Exercise:
Copy word for word the lines in the records below, starting at the line with "left: 739px ->" and ending at the line with "margin-left: 44px ->". Skip the pictures.

Data extract:
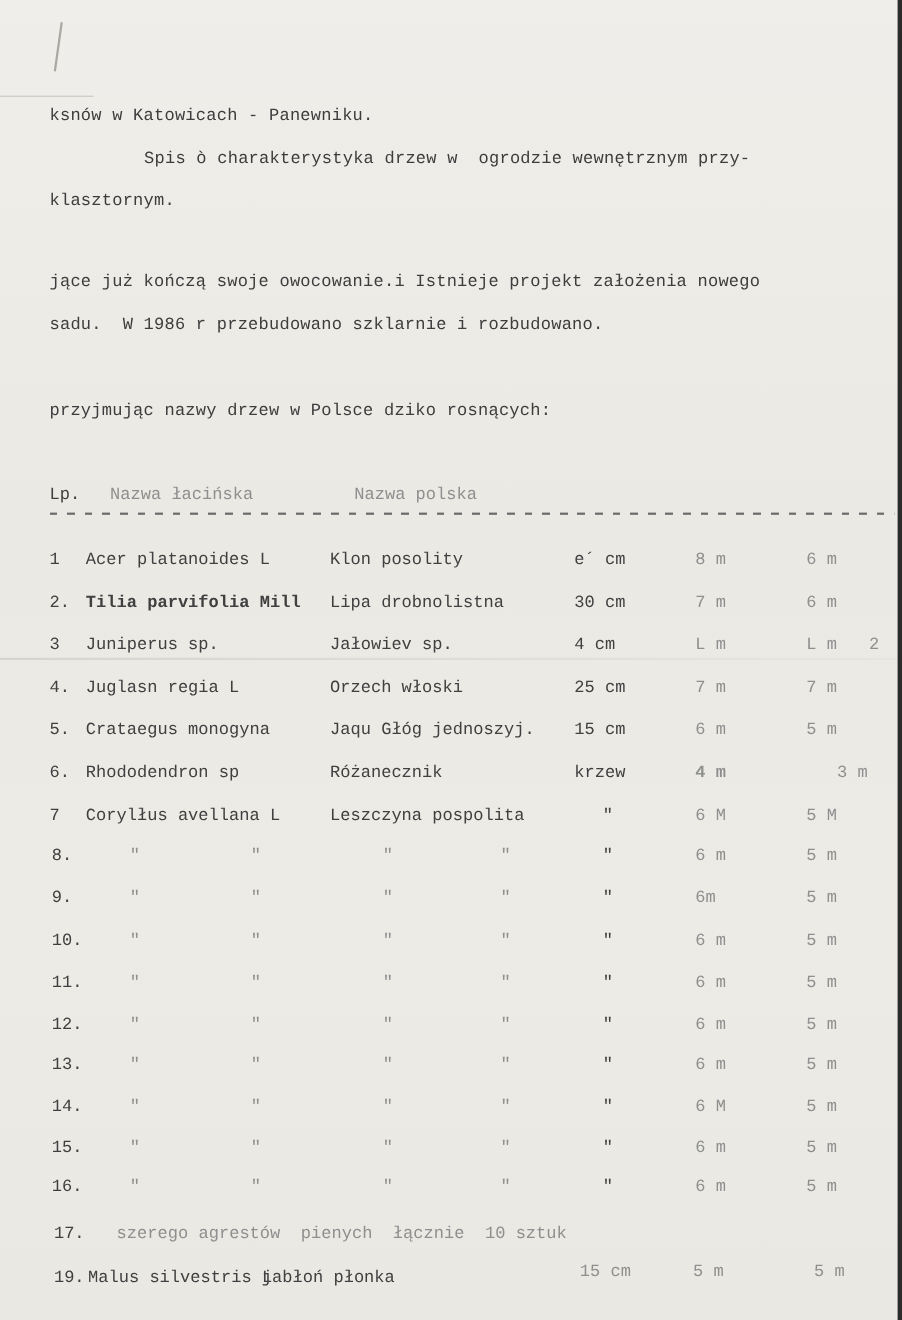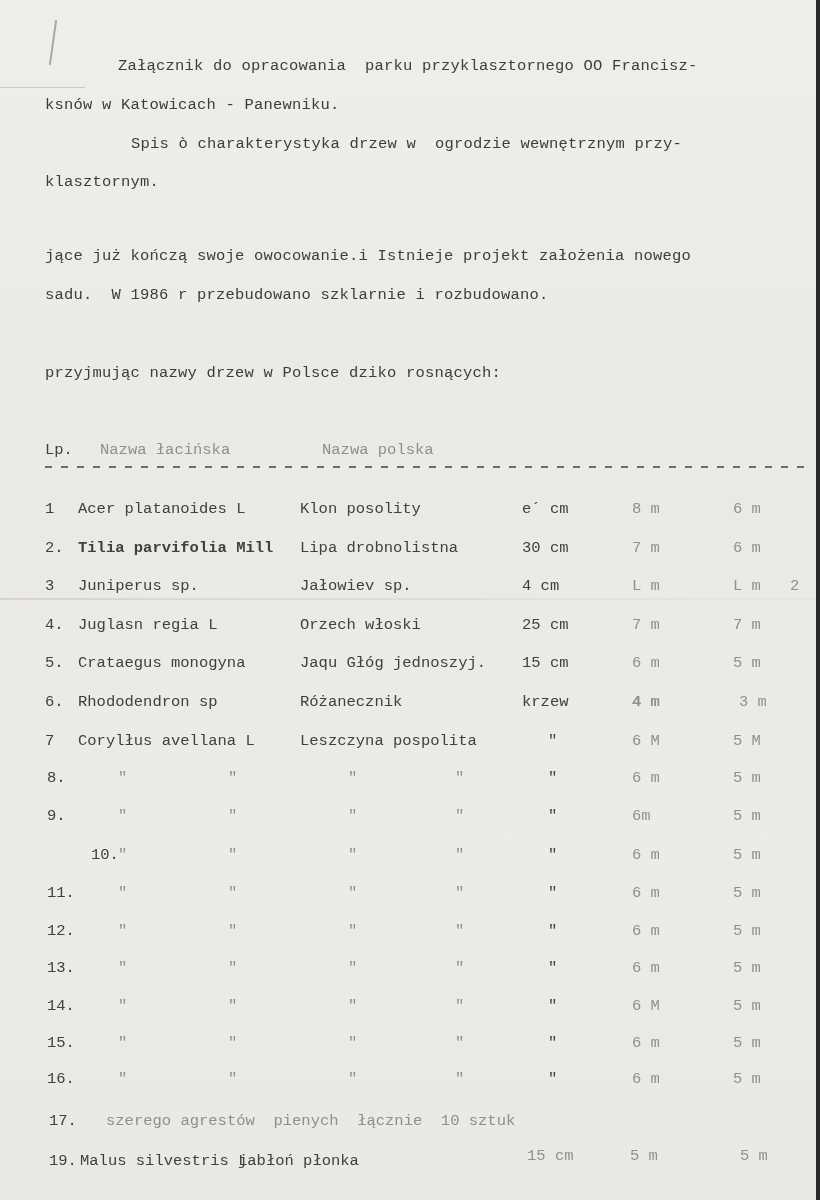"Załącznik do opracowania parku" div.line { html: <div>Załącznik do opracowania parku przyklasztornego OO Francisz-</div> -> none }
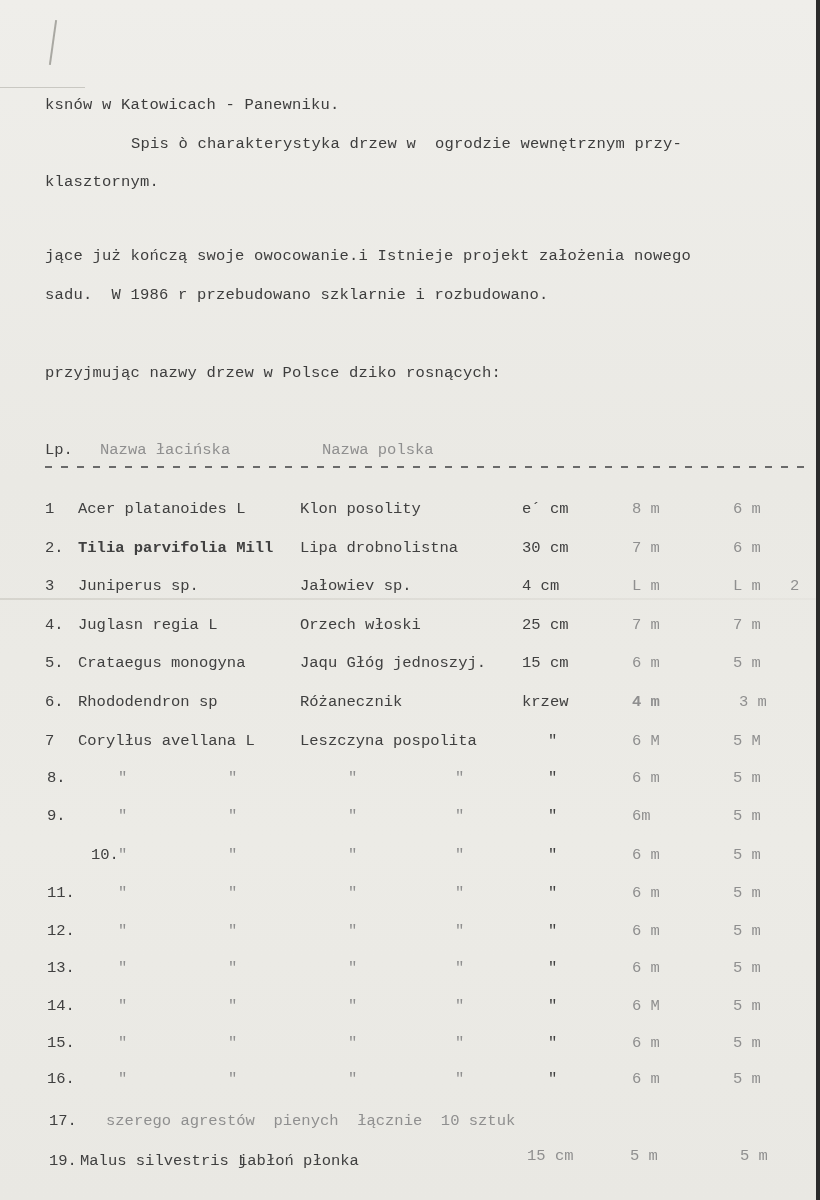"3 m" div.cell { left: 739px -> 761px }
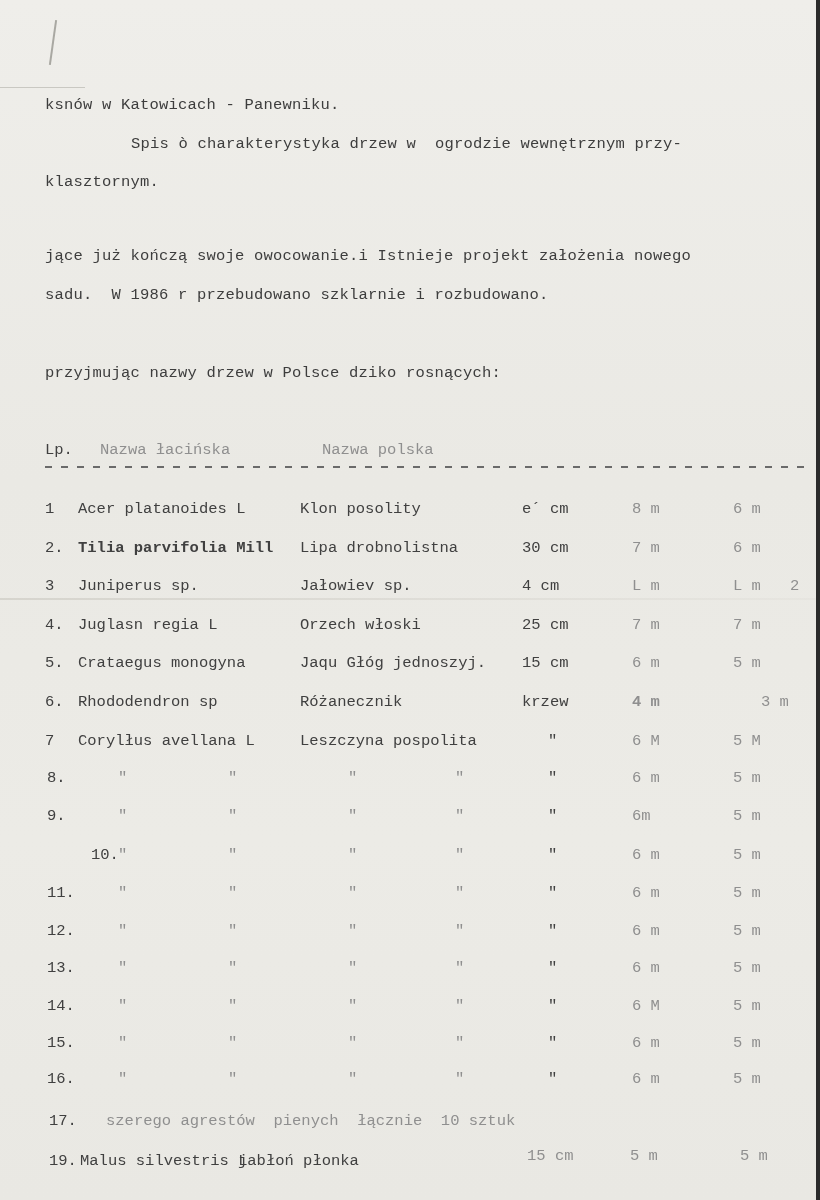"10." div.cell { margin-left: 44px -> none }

--

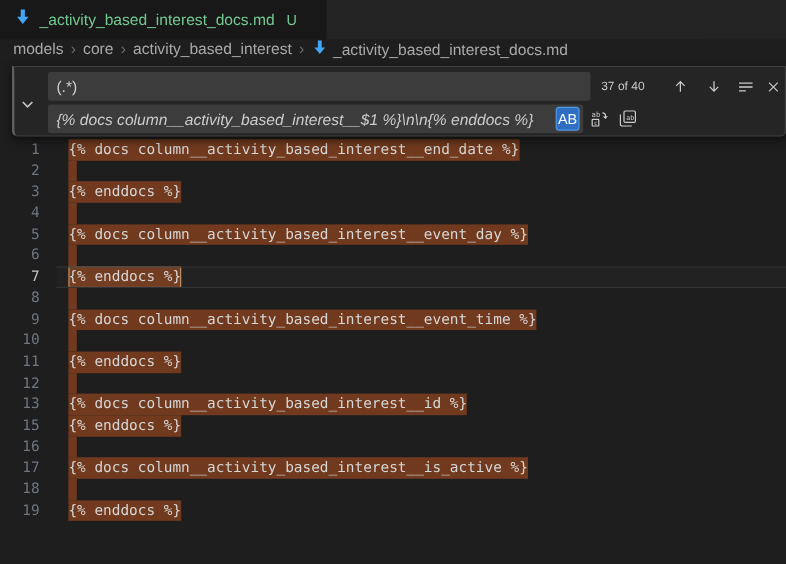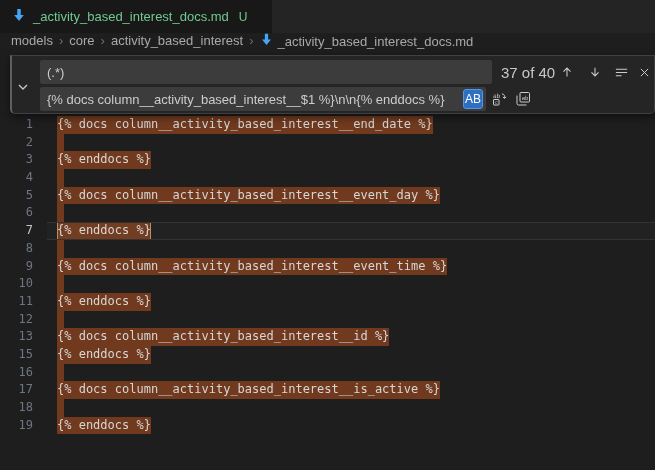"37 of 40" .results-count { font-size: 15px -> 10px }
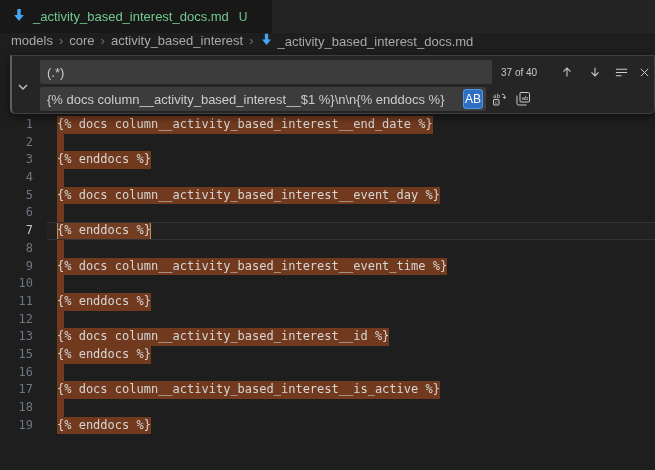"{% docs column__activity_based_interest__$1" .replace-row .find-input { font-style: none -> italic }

Answer box:
"3 m" div.cell { left: 739px -> 761px }
"10." div.cell { margin-left: 44px -> none }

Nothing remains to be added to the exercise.